BEGIN Exercise input

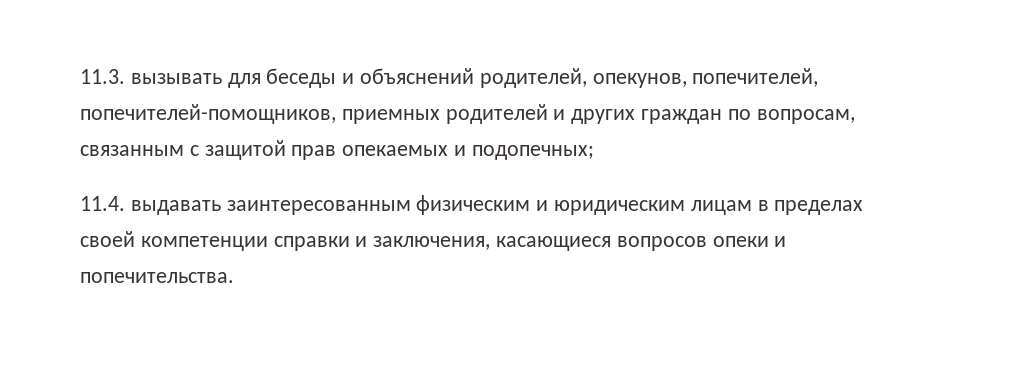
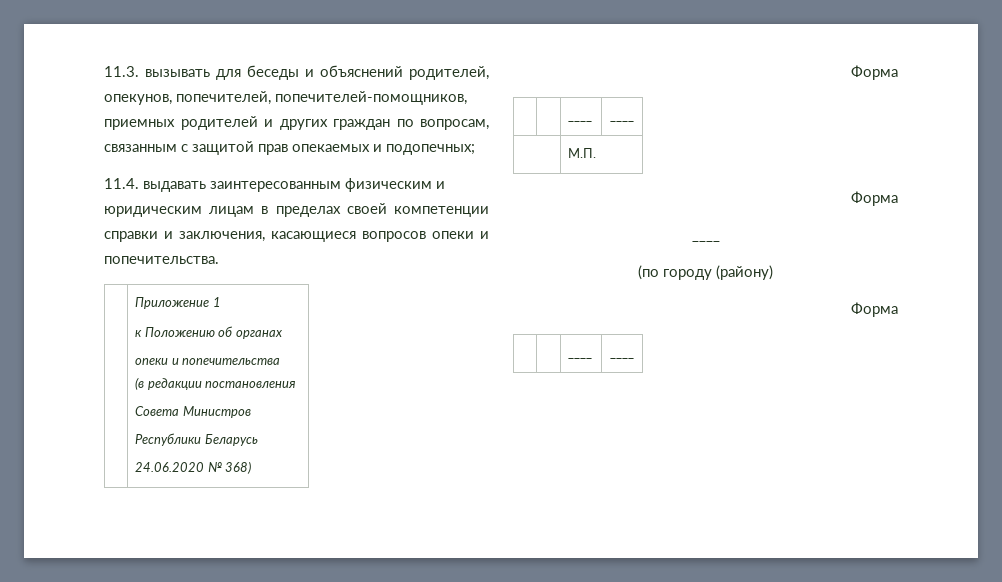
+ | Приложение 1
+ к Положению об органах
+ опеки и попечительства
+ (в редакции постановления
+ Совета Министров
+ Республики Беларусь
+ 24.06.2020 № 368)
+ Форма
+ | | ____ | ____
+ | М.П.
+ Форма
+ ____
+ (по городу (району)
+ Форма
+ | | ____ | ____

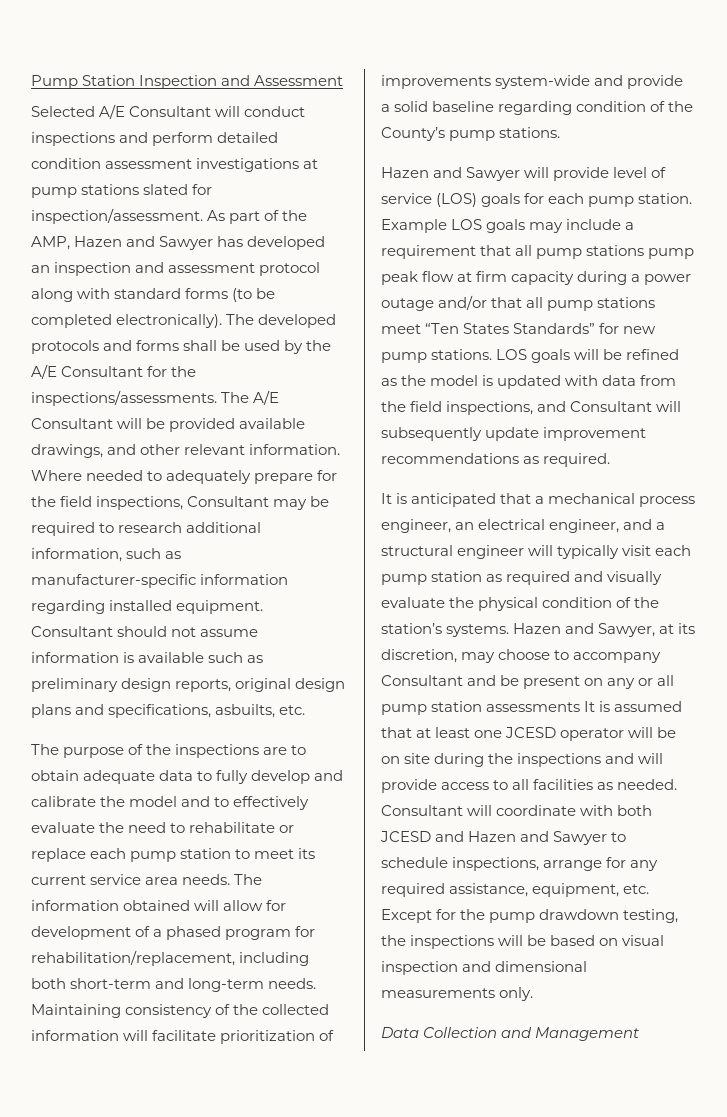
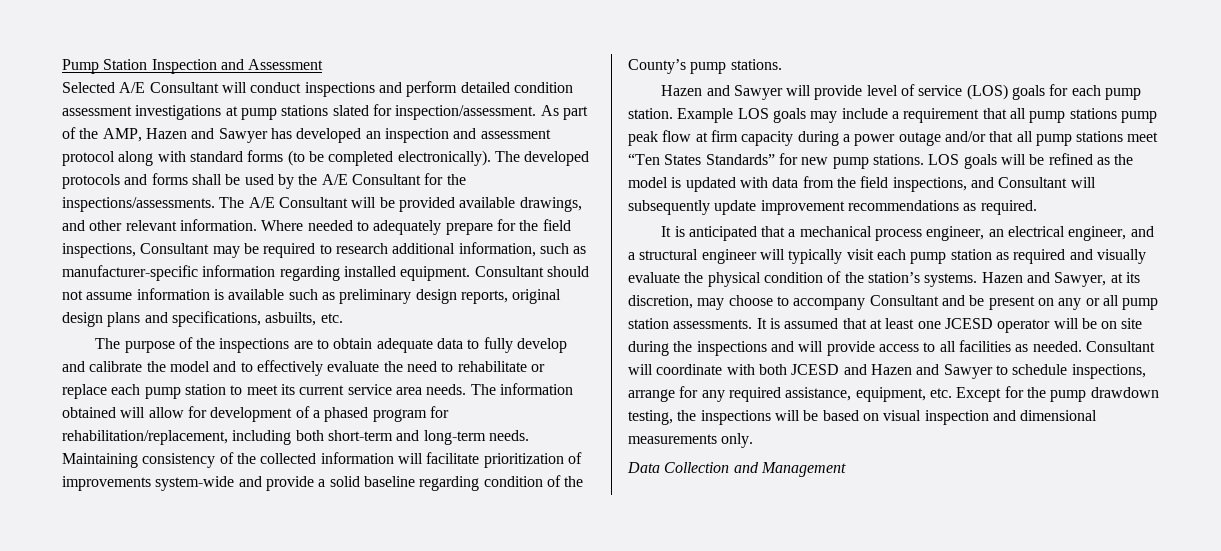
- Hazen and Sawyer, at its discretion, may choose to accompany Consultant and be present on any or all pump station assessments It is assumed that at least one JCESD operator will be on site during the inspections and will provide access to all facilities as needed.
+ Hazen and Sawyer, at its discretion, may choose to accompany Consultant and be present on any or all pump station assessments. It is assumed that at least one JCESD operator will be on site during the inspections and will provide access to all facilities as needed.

END Exercise input

== Required action ==
Exclude the pictures, then write out every record exactly as it stands.

== Answer to this task ==
+ | Приложение 1
+ к Положению об органах
+ опеки и попечительства
+ (в редакции постановления
+ Совета Министров
+ Республики Беларусь
+ 24.06.2020 № 368)
+ Форма
+ | | ____ | ____
+ | М.П.
+ Форма
+ ____
+ (по городу (району)
+ Форма
+ | | ____ | ____

- Hazen and Sawyer, at its discretion, may choose to accompany Consultant and be present on any or all pump station assessments It is assumed that at least one JCESD operator will be on site during the inspections and will provide access to all facilities as needed.
+ Hazen and Sawyer, at its discretion, may choose to accompany Consultant and be present on any or all pump station assessments. It is assumed that at least one JCESD operator will be on site during the inspections and will provide access to all facilities as needed.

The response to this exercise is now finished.